“The plaintiff’s action must be dismissed, because he is unable to show that the defendant has no valid defence against his claim,” stated Rady in her ruling issued June 28.
Lascaris says he supports the anti-SLAPP provisions, but he believes it was not applied properly in this litigation.
“My case is the exact opposite,” says Lascaris.
“B’nai Brith has significant financial resources. After I sued, they did not change their behaviour. There is no evidence they were chilled,” says Lascaris, a former partner at Siskinds LLP and head of its securities class actions group, who left the profession two years ago to focus on activism. He also ran unsuccessfully as a Green Party candidate in London, Ont. in the 2015 federal election and served as justice critic in its “shadow” cabinet the following year.
David Elmaleh, who acted for B’nai Brith, says the Superior Court ruling reflects the will of the legislature when the statute was enacted.
“We need to ensure that anyone can freely criticize on a matter of public interest when there is no malice,” says Elmaleh, a partner at McCague Borlack LLP in Toronto. “It is about protecting free speech.”
Since the ruling was issued, B’nai Brith has referenced it in fundraising efforts on its website and in a short video posted on YouTube.
“Help B’nai Brith Canada defeat Anti-Israel Lawfare” is the headline of the post.
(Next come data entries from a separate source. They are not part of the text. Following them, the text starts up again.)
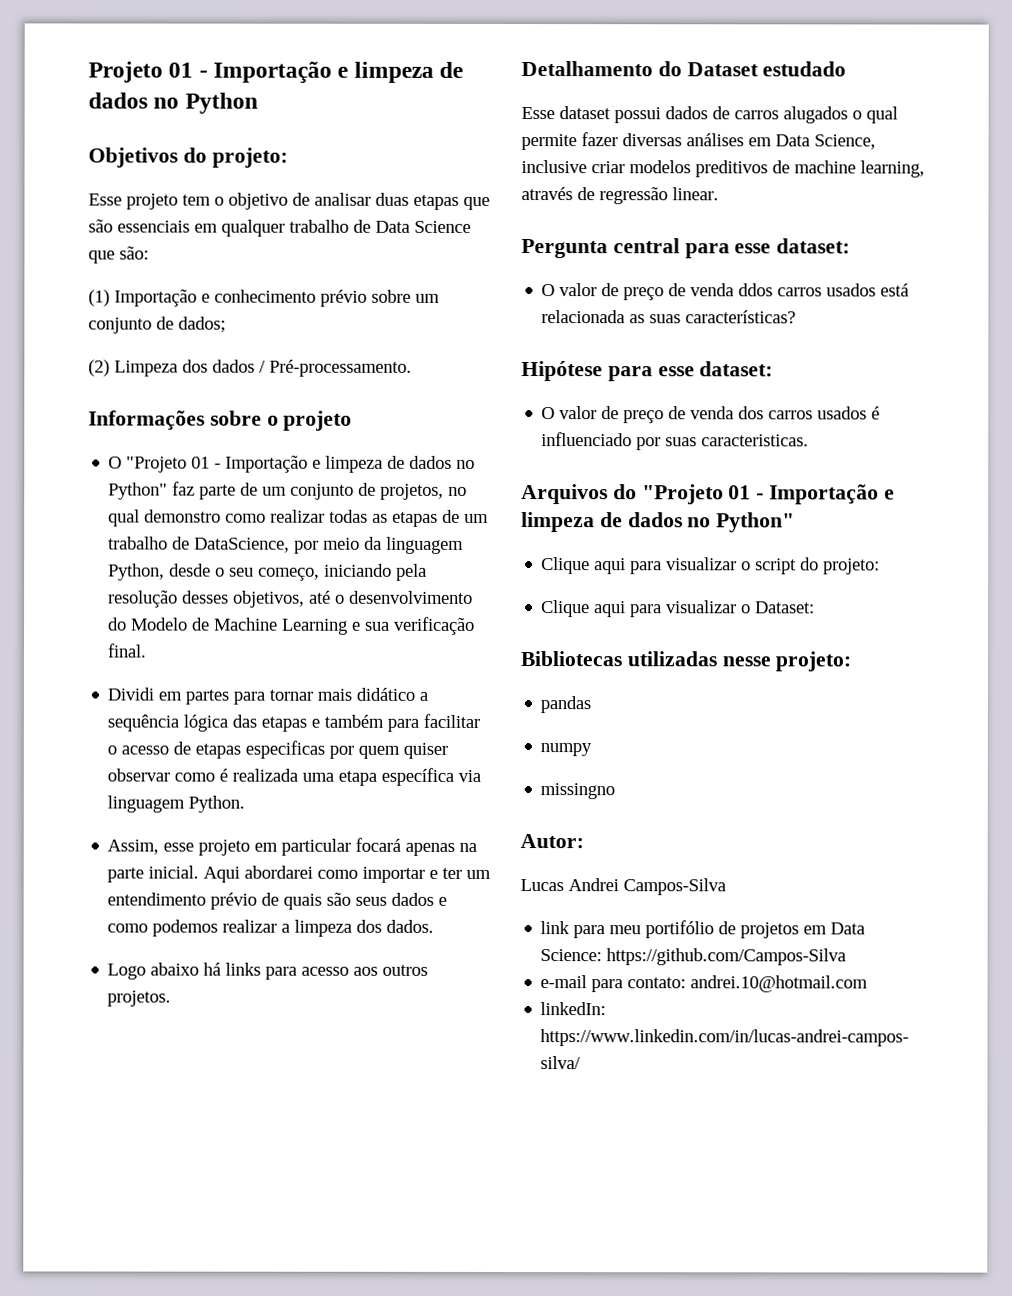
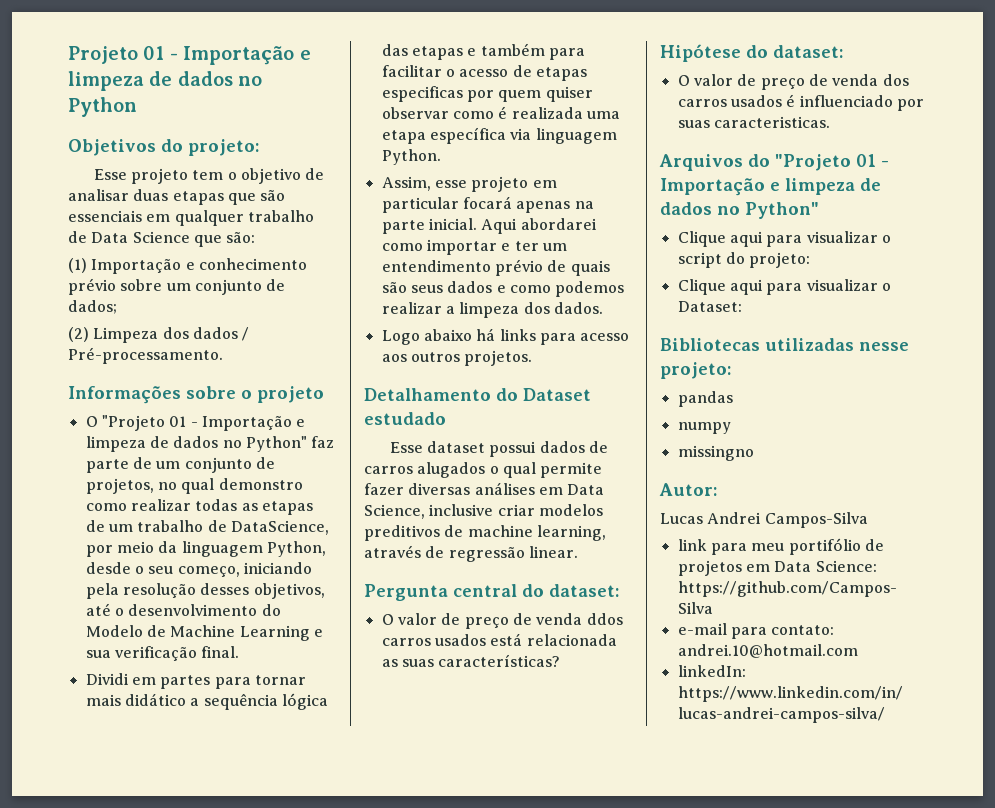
[684,243,772,259] para esse -> [522,584,544,597] do
[607,366,695,382] para esse -> [746,45,768,58] do

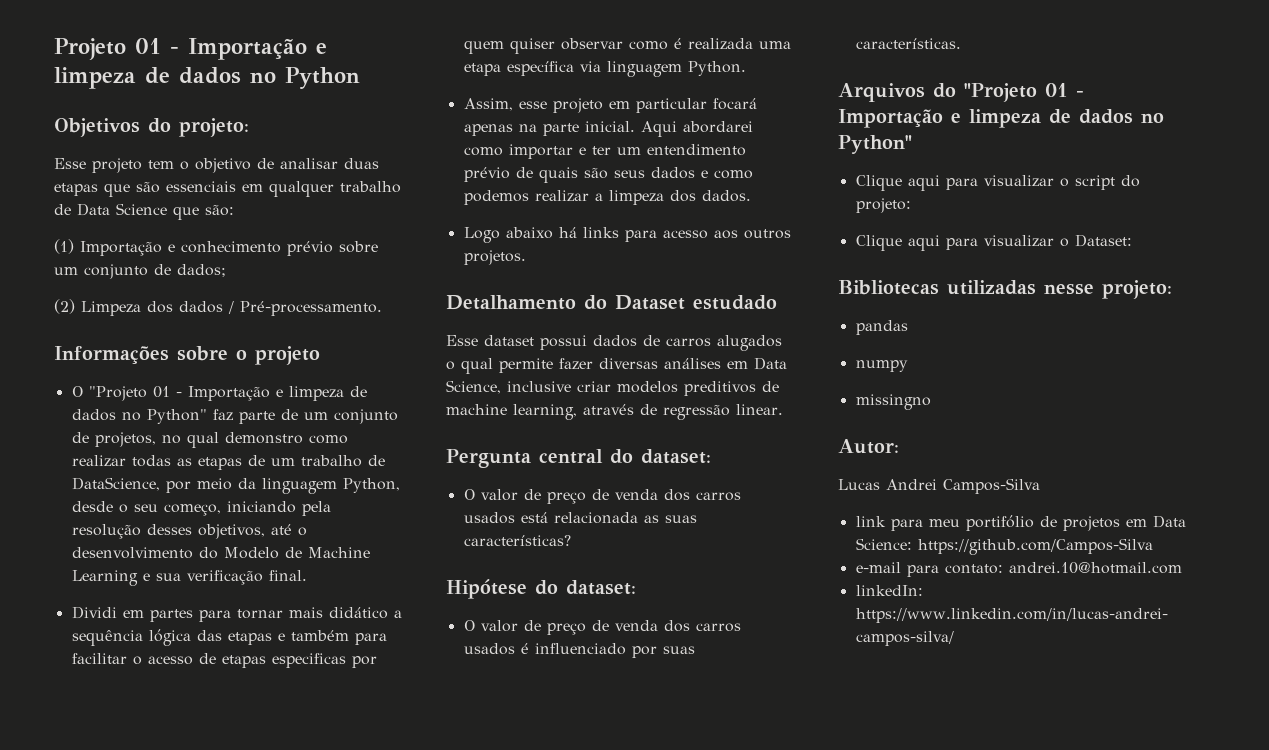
[586,613,623,625] ddos -> [663,489,690,501] dos
[713,116,830,128] caracteristicas. -> [855,38,961,49] características.

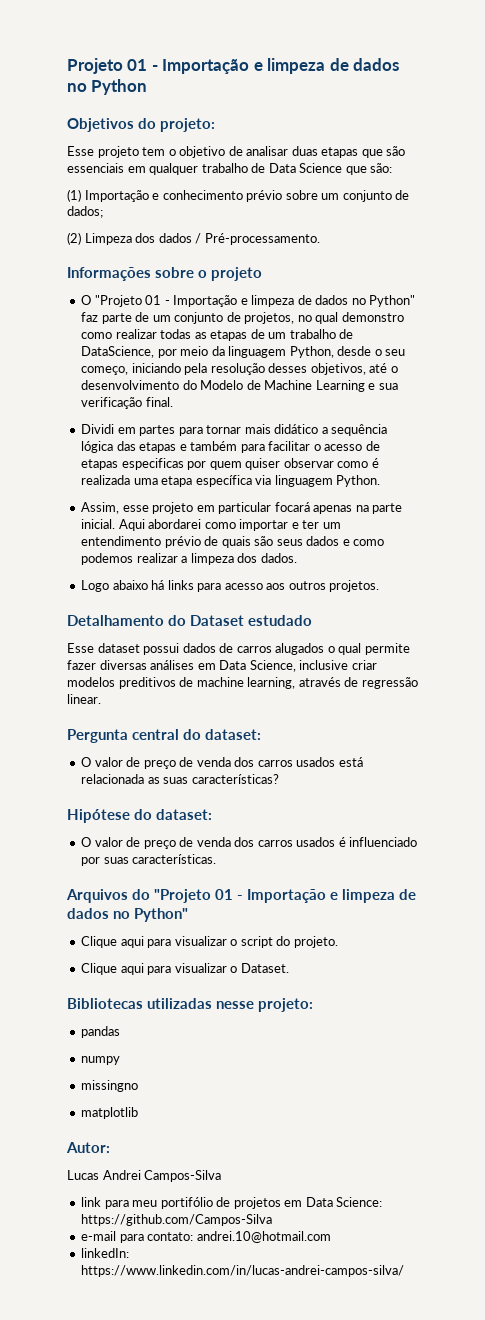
[855,198,911,213] [855,234,1132,251] projeto: // Clique aqui para visualizar o Dataset: -> [293,936,338,948] [81,963,289,975] projeto. // Clique aqui para visualizar o Dataset.
(931, 402) none -> [81,1107,139,1119] // matplotlib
It states that “pro-Israel groups could have been barred from criticizing adversaries of the Jewish state” if the libel action had been allowed to proceed.
The lawsuit that Lascaris filed is based on a posting by B’nai Brith on its website in August 2016 and then re-tweeted in the spring of 2017.
The 600-word posting stated that a “B’nai Brith Canada investigation has revealed” that Lascaris, as the official justice critic of the Green Party of Canada, “has used social media to advocate on behalf of terrorists who have murdered Israeli citizens.”
It references a meeting between Lascaris and Muhammad Alayan, the father of Bahaa Alayan — who allegedly killed three civilians on a Jerusalem bus and was shot to death by Israeli security forces. Lascaris posted on Facebook a picture of his meeting and stated the young man was killed “extrajudicially.”
The B’nai Brith article, which included other criticisms of Lascaris, was first posted on the eve of the annual convention of the Green Party. One resolution, which was submitted by Lascaris, was to support the use of boycotts, divestment and sanctions against Israel and Israeli companies to protest against its treatment of the Palestinian people.
Lascaris says he has repeatedly condemned attacks on civilians and only filed the lawsuit because B’nai Brith continued to state that he supported terrorists. The anti-SLAPP legislation came into force in Ontario nearly three years ago.
Since then, there have been a number of Superior Court rulings on how to apply the provisions in the statute. The Ontario Court of Appeal heard a number of cases together on the legislation, just over a year ago, but the rulings are still on reserve (as of press time they had not been issued).
Iain MacKinnon, a Toronto lawyer who regularly acts for media and in libel cases, says guidance from the Court of Appeal is needed.
“The law appears to be shifting in favour of defendants [in libel actions],” says MacKinnon, a partner at Linden & Associates in Toronto.
“Plaintiffs have a difficult time proving that the defence cannot possibly succeed,” he says. The threshold for defendants to meet to have an action dismissed under the anti-SLAPP test as it has been interpreted in the Superior Court is “pretty low,” he suggests.
The comments made by B’nai Brith were in the public interest, stated Rady in her ruling.
“Canadians have a public interest in receiving information on the conflict in the Middle East and on individuals involved with government parties and their stance on the issue,” she wrote. As a result, the burden shifts to the plaintiff to show there was no valid defence, the judge explained.
A belief does not have to be reasonable, added Rady, only that it is held honestly for the defence of fair comment to be available.
“Because it is arguable that a person could honestly believe that support for the Alayan family constitutes support for terrorists, a valid defence is available to the defendant,” she wrote.
MacKinnon, who is not involved in the litigation, says some aspects of the judge’s ruling are not clear. “There is very little analysis on the fact-versus-opinion distinction and the meaning of what Justice Rady refers to as “the comment.” We don’t know what “the comment” is, he adds.
“I am not convinced there is a proper consideration of the very first issue — is this a statement of fact or an opinion?” MacKinnon says.